This range of anti-drone clothing was created by New York designer Adam Harvey to hide the wearer from heat detection technologies.

Stealth Wear by Adam Harvey

Drones, also known as unmanned aerial vehicles, can be equipped with thermal imaging cameras and deployed by the military or police to locate individuals using heat signatures. The metallic fibres in Harvey‘s lightweight garments reflect heat, masking the wearer’s thermal signature and rendering them undetectable.

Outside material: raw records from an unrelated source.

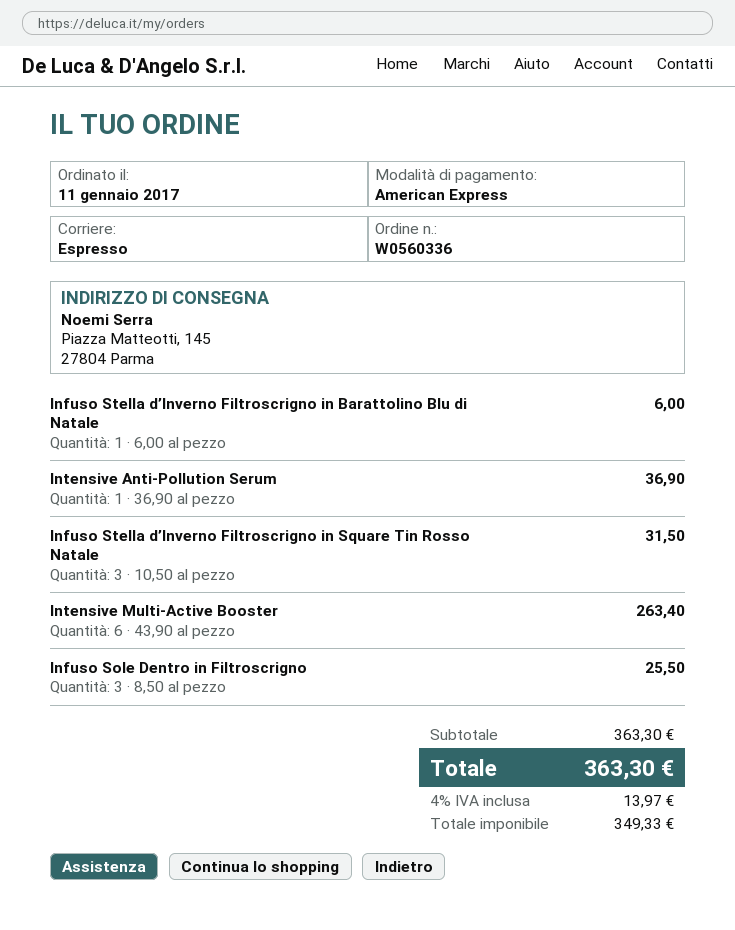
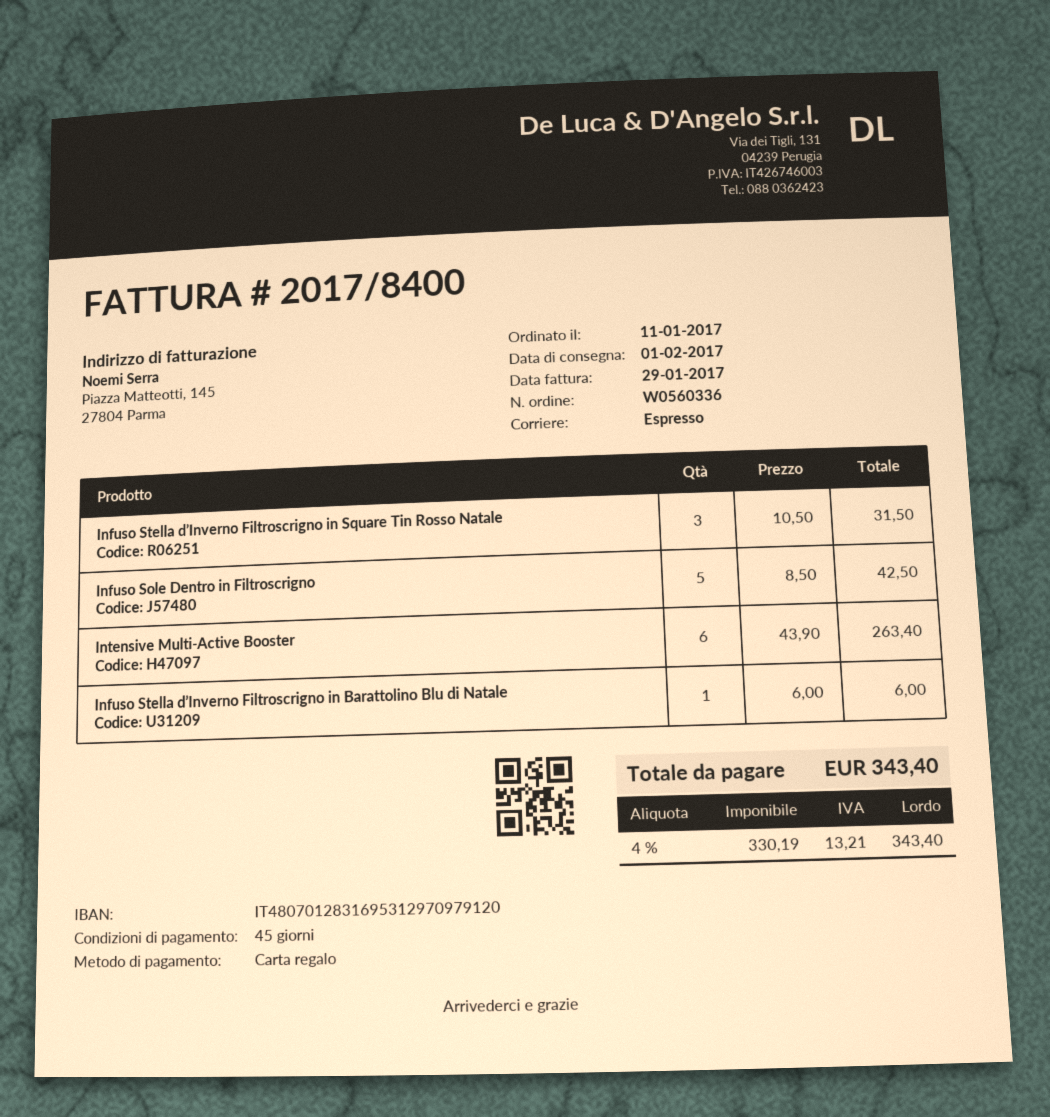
payment method: American Express -> gift card
Intensive Anti-Pollution Serum: 1 x 36.90 = 36.90 -> none
Infuso Sole Dentro in Filtroscrigno: 3 x 8.50 = 25.50 -> 5 x 8.50 = 42.50
net: 349.33 -> 330.19
tax: 4% = 13.97 -> 4% = 13.21
total: 363.30 -> 343.40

Stealth Wear by Adam Harvey

Three pieces make up the collection including a zip up cape with a peaked hat, which almost completely cloaks the body, and a scarf that can be draped where needed. “Conceptually, these garments align themselves with the rationale behind the traditional hijab and burqa: to act as ‘the veil which separates man or the world from God,’ replacing God with drone,” says Harvey.

Stealth Wear by Adam Harvey

The cropped hoodie is designed to cover the head and shoulders, areas that would be exposed to drones overhead. Pieces were designed in collaboration with New York fashion designer Johanna Bloomfield. All images are copyright Adam Harvery/ahprojects.com.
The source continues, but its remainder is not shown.